Как известно, так оно и было. Но этот эпизод открыл мне глаза на Беседовского, объяснил его «смелое» поведение. Отсутствие страха быть похищенным или убитым чекистами. В сущности, его фальшивки ни с какой стороны Москве не мешали, лишь путая карты западных столиц, и в каком-то отношении были Кремлю даже выгодны. Поэтому я и не исключаю возможности, что между ним и советским посольством было заключено некое «джентльменское соглашение».
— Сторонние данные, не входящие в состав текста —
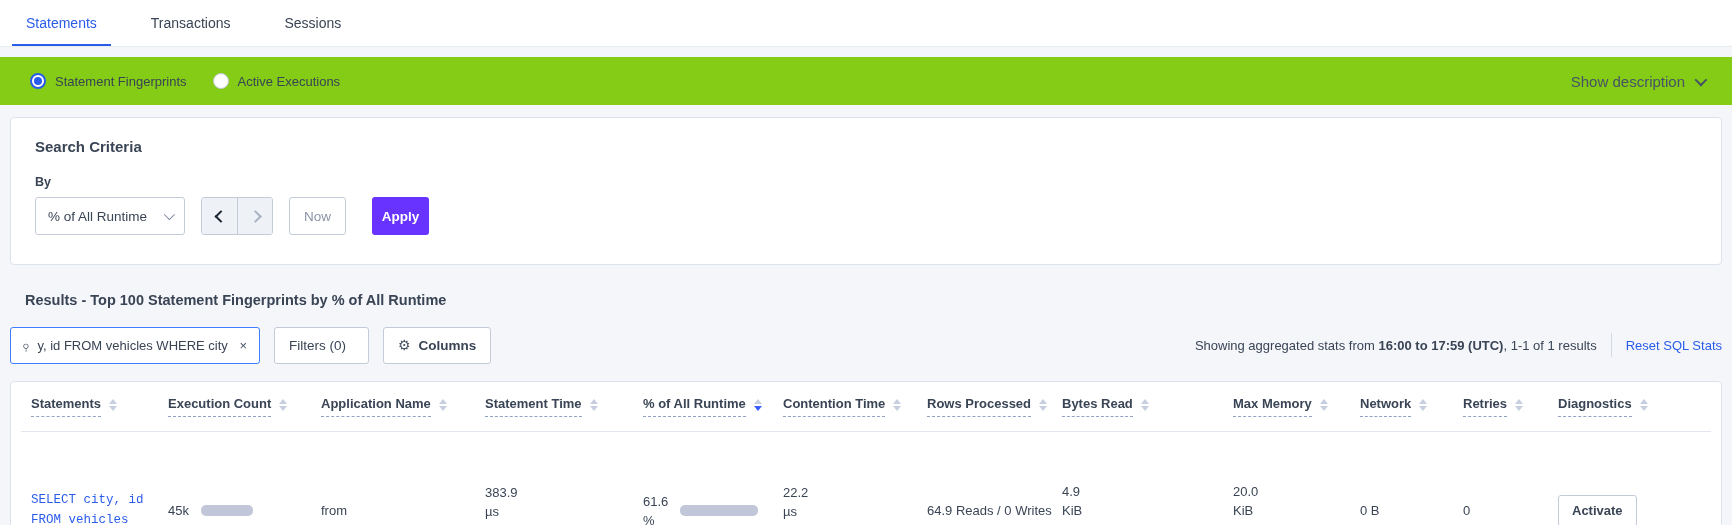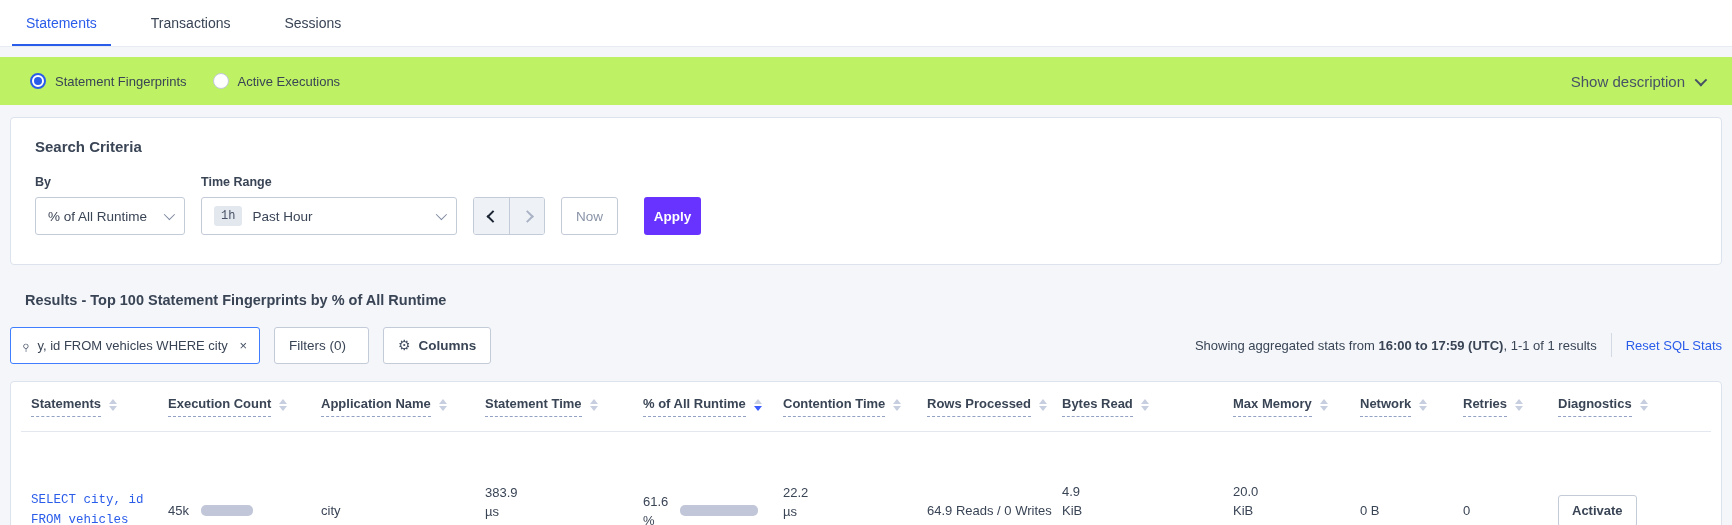--- a/index.html
+++ b/index.html
@@ -9,21 +9,21 @@
   *{box-sizing:border-box; margin:0; padding:0;}
   html,body{width:1732px; height:525px; overflow:hidden;}
   body{font-family:"Liberation Sans","DejaVu Sans",sans-serif; background:var(--bg); color:var(--text); font-size:13px;}
 
   
   .tabbar{background:#fff; border-bottom:1px solid #e7ecf3; display:flex; padding:0 12px; height:47px;}
   .tab{padding:15px 14px 12px; margin:0 26px 0 0; font-size:14px; color:var(--text); cursor:pointer; border-bottom:2px solid transparent;}
   .tab.active{color:var(--accent); border-bottom-color:var(--accent);}
 
   
-  .subbar{background:#bef264; margin-top:10px; height:48px; display:flex; align-items:center; justify-content:space-between; padding:0 28px 0 30px;gap:16px;}
+  .subbar{background:#84cc16; margin-top:10px; height:48px; display:flex; align-items:center; justify-content:space-between; padding:0 28px 0 30px;gap:16px;}
   .radios{display:flex; align-items:center; gap:26px;}
   .radio-opt{display:flex; align-items:center; gap:9px; font-size:13px; cursor:pointer;}
   .radio-dot{width:16px; height:16px; border-radius:50%; border:1px solid #c2c9d6; background:#fff; position:relative;}
   .radio-dot.on{border:2px solid var(--accent);}
   .radio-dot.on::after{content:""; position:absolute; inset:2px; background:var(--accent); border-radius:50%;}
   .show-desc{display:flex; align-items:center; gap:10px; font-size:15px; color:#475266; cursor:pointer;}
   .chev{width:9px; height:9px; border-right:2px solid #475266; border-bottom:2px solid #475266; transform:rotate(45deg) translateY(-2px);}
 
   
   .card{background:#fff; border:1px solid var(--border); border-radius:4px; margin:12px 10px 0;}
@@ -113,28 +113,20 @@
 <div class="card criteria">
   <div class="criteria-title">Search Criteria</div>
   <div class="fields">
     <div class="field">
       <span class="field-label">By</span>
       <div class="select sel-by">
         <span>% of All Runtime</span>
         <span class="sel-chev"></span>
       </div>
     </div>
-    <div class="field">
-      <span class="field-label">Time Range</span>
-      <div class="select sel-range">
-        <span class="range-badge">1h</span>
-        <span>Past Hour</span>
-        <span class="sel-chev"></span>
-      </div>
-    </div>
     <div class="arrow-group">
       <div class="arrow-btn">
           <span class="arr left"></span>
         </div>
       <div class="arrow-btn">
           <span class="arr right"></span>
         </div>
     </div>
     <div class="btn btn-now">Now</div>
     <div class="btn btn-apply">Apply</div>
@@ -254,21 +246,21 @@
 
   <div class="grid trow">
     <div class="td">
       <div class="sql-link"><span>SELECT city, id</span><br><span>FROM vehicles</span></div>
     </div>
     <div class="td">
       <span>45k</span>
       <span class="hbar" style="width:52px; margin-left:12px;"></span>
     </div>
     <div class="td">
-        <span>city</span>
+        <span>from</span>
       </div>
     <div class="td">
       <div class="metric">
         <span>383.9</span>
         <span class="unit">µs</span>
         <span class="whisker">
             <span class="tick"></span>
             <span class="line" style="width:6px;"></span>
           </span>
       </div>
А как он писал свои книги, я узнал от него в нашу последнюю встречу. У него было что-то вроде картотеки с именами всех известных советских и иностранных руководителей. Скажем, там было записано, к примеру, что Сталин находился такого-то числа в таком-то городе, где произнес речь, тогда как Молотов в другом городе встретился с английским или французским министром. И это было действительно так, а что они говорили, придумывал уже сам Беседовский. Так однажды он предложил мне открыть с ним вместе агентство печати. Я изумился: «А где же мы будем доставать новости?» – «За новостями дело не станет: их будет больше, чем надо!» Я, конечно, отказался, но он и не настаивал.
В заключение хочу сказать несколько слов о душевно-человеческой стороне этого воистину гениального авантюриста и фантазера. Он был небольшого роста, крепко сложенным человеком с привлекательным, даже красивым лицом. Когда я с ним познакомился, у него была приятельница, миловидная француженка. Потом француженка куда-то исчезла. Говорили, что она ушла к одному весьма известному в те годы человеку. И вот, как-то, в последний год нашего знакомства, когда Беседовский был уже болен, я вдруг снова встретил у него ту француженку. Он мне рассказал, что богатый покровитель ее бросил и она очутилась на улице. Как это вышло, – уж не помню, но Беседовский великодушно предложил ей жить у него, дал ей комнату в своей квартире, прося ее ходить за покупками и убирать квартиру.
И вот сейчас, вглядываясь в него через столько лет, «сквозь смерть», когда отступают на задний план все приключения и авантюры, я понял в нем то настоящее, что зачастую при жизни он сам так тщательно скрывал: его душевную суть. Поэтому я никогда не помяну лихом мои встречи и общения с Григорием Зиновьевичем Беседовским: в них было много настоящей человечности.